Suddenly, a totally psycho drugged-up weirdo (even by Burning Man standards) appeared, running up and down the street with his arms outstretched, looking like he might stumble at any second. He was smiling but it was the same kind of smile Charles Manson might have before murdering a family. I was the recipient of an unwanted shoulder-grab before he was chased away from the feathers; later, I saw him pinned down by three guys who were attempting to calm him down.
Medical Emergencies
Which brings us to some of the dangers of Burning Man. In any environment where you mix drugs, geodesic domes and naked hippie chicks, there are going to be casualties. Black Rock City has medical facilities (as well as a group of “Black Rock City Rangers” to keep the peace) and I’m sure the people who work there have some stories. Besides drug-boy, I was also witness to seizure, or maybe a stroke, in the centre camp (a large multi-use facility with a stage, art pieces, and a coffee counter, one of the few places where you could actually purchase something). The 50-something guy was flat on his back, his righthand shaking; some medical workers soon arrived on the scene. I also heard about another incident. The builders of one of the geodesic domes (Burners love their geodesic domes; Freeman Dyson would be proud) had set up a couple of mattresses on the ground in the middle of the space, for people to fall from the dome’s nadir. According to someone who claimed to be there at the time, one guy missed the mattress and bunged up his leg pretty bad.
Survivor: Black Rock Desert
By Thursday, though, four days after my arrival, Burning Man was starting to seem like more of an endurance contest than a party. Sure, I had a gas dancing at a Devo party put on by the Mystikal Misfits on the other side of the camp…

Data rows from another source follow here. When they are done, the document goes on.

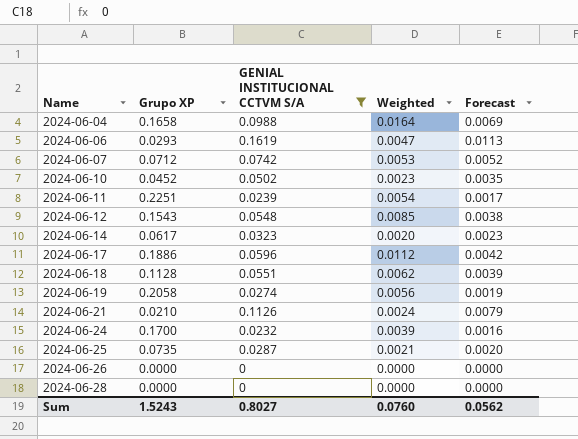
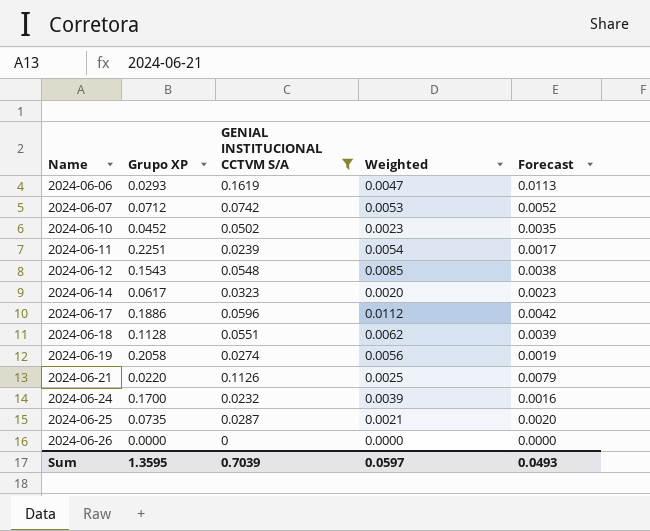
row 2024-06-04: 0.1658 | 0.0988 | 0.0164 | 0.0069 -> none
row 2024-06-28: 0.0000 | 0 | 0.0000 | 0.0000 -> none
2024-06-21 | Grupo XP: 0.0210 -> 0.0220
2024-06-21 | Weighted: 0.0024 -> 0.0025
Sum | Grupo XP: 1.5243 -> 1.3595
Sum | GENIAL INSTITUCIONAL CCTVM S/A: 0.8027 -> 0.7039
Sum | Weighted: 0.0760 -> 0.0597
Sum | Forecast: 0.0562 -> 0.0493

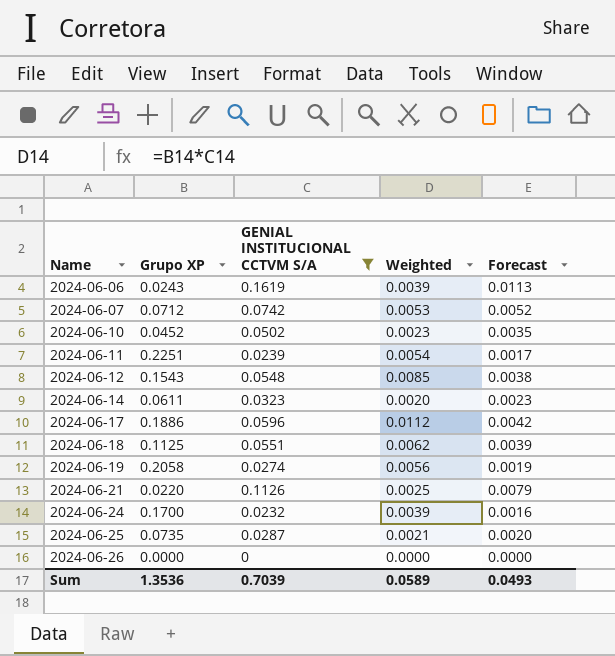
2024-06-06 | Grupo XP: 0.0293 -> 0.0243
2024-06-06 | Weighted: 0.0047 -> 0.0039
2024-06-14 | Grupo XP: 0.0617 -> 0.0611
2024-06-18 | Grupo XP: 0.1128 -> 0.1125
Sum | Grupo XP: 1.3595 -> 1.3536
Sum | Weighted: 0.0597 -> 0.0589

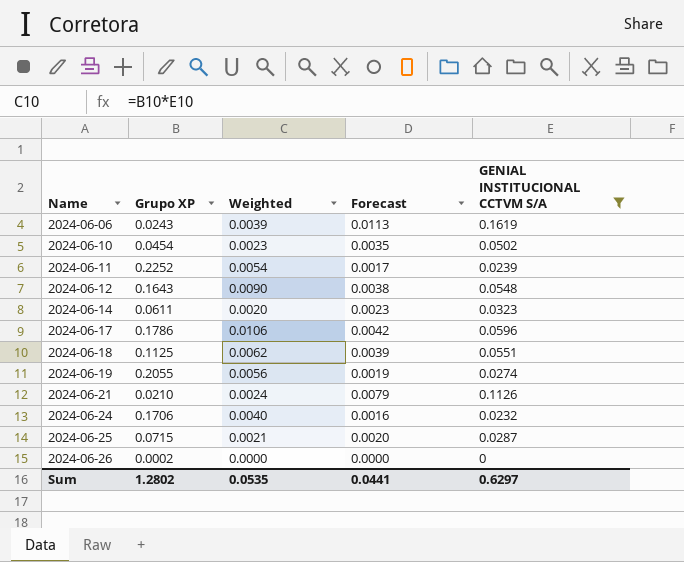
column GENIAL INSTITUCIONAL CCTVM S/A | position: 3 -> 5
row 2024-06-07: 0.0712 | 0.0742 | 0.0053 | 0.0052 -> none
2024-06-10 | Grupo XP: 0.0452 -> 0.0454
2024-06-11 | Grupo XP: 0.2251 -> 0.2252
2024-06-12 | Grupo XP: 0.1543 -> 0.1643
2024-06-12 | Weighted: 0.0085 -> 0.0090
2024-06-17 | Grupo XP: 0.1886 -> 0.1786
2024-06-17 | Weighted: 0.0112 -> 0.0106
2024-06-19 | Grupo XP: 0.2058 -> 0.2055
2024-06-21 | Grupo XP: 0.0220 -> 0.0210
2024-06-21 | Weighted: 0.0025 -> 0.0024
2024-06-24 | Grupo XP: 0.1700 -> 0.1706
2024-06-24 | Weighted: 0.0039 -> 0.0040
2024-06-25 | Grupo XP: 0.0735 -> 0.0715
2024-06-26 | Grupo XP: 0.0000 -> 0.0002
Sum | Grupo XP: 1.3536 -> 1.2802
Sum | Weighted: 0.0589 -> 0.0535
Sum | Forecast: 0.0493 -> 0.0441
Sum | GENIAL INSTITUCIONAL CCTVM S/A: 0.7039 -> 0.6297

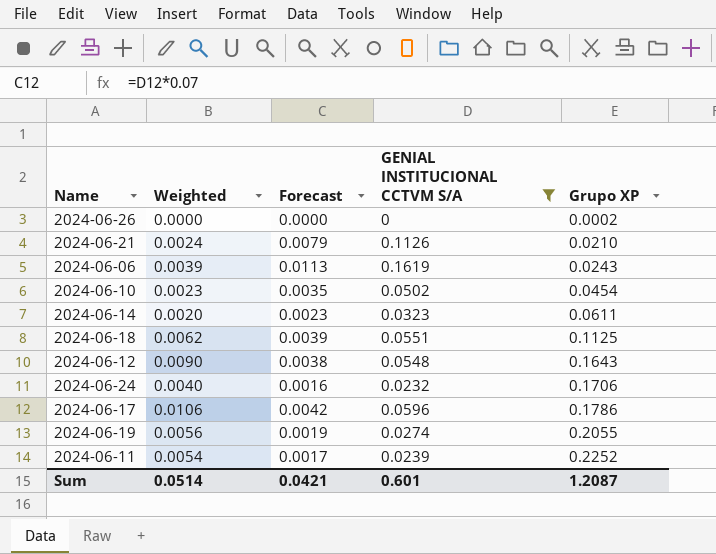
row order: Name ascending -> Grupo XP ascending
column Grupo XP | position: 2 -> 5
row 2024-06-25: 0.0715 | 0.0021 | 0.0020 | 0.0287 -> none
Sum | Weighted: 0.0535 -> 0.0514
Sum | Forecast: 0.0441 -> 0.0421
Sum | GENIAL INSTITUCIONAL CCTVM S/A: 0.6297 -> 0.601
Sum | Grupo XP: 1.2802 -> 1.2087

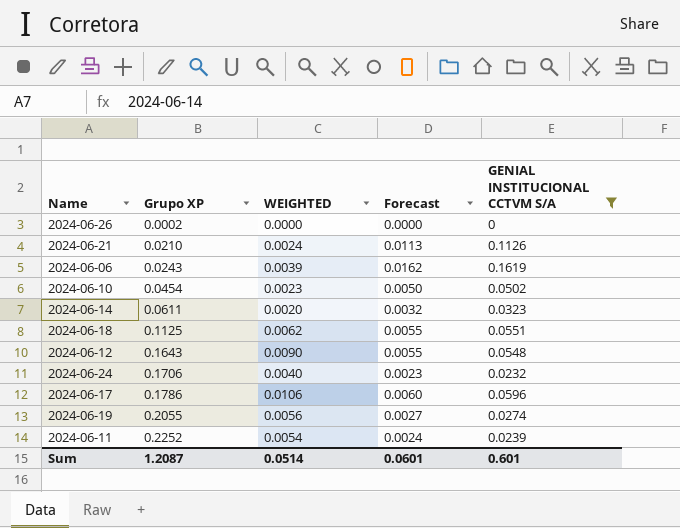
column Grupo XP | position: 5 -> 2
column name: Weighted -> WEIGHTED
column Forecast | formula: [GENIAL INSTITUCIONAL CCTVM S/A] * 0.07 -> [GENIAL INSTITUCIONAL CCTVM S/A] * 0.1
Sum | Forecast: 0.0421 -> 0.0601

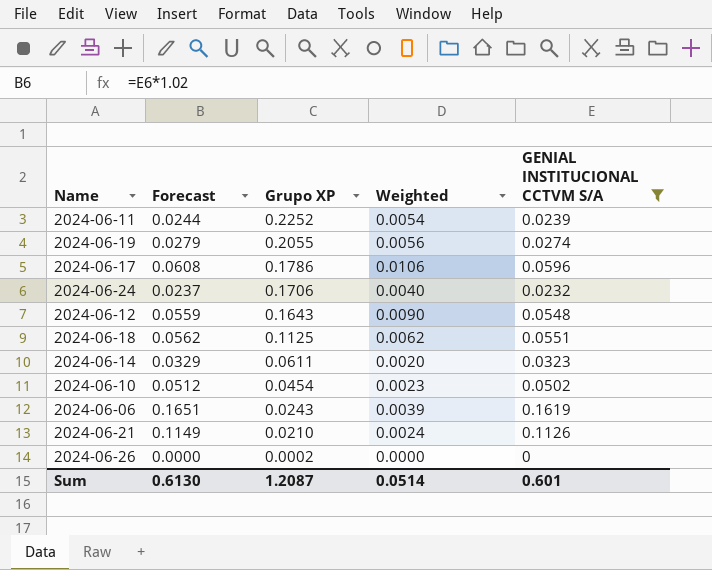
row order: Grupo XP ascending -> Grupo XP descending
column Forecast | formula: [GENIAL INSTITUCIONAL CCTVM S/A] * 0.1 -> [GENIAL INSTITUCIONAL CCTVM S/A] * 1.02
column Forecast | position: 4 -> 2
column name: WEIGHTED -> Weighted
Sum | Forecast: 0.0601 -> 0.6130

But my feet were cracked and sore from the alkaline dust and breaking in new sandals; it felt like everything, even my internal organs, were covered in a thin layer of playa dust; I was tired of spending half an hour making sure I had everything I might need once I left the camp; no one would sell me Ecstasy; and my bike was broken in places it used to play, to paraphrase Leonard Cohen. Maybe my spirit too, a little.
In fact, I was starting to feel a little like this guy…
So I decided that the next day, Friday, I would take care of myself. Even if that meant getting scrubbed down by strangers.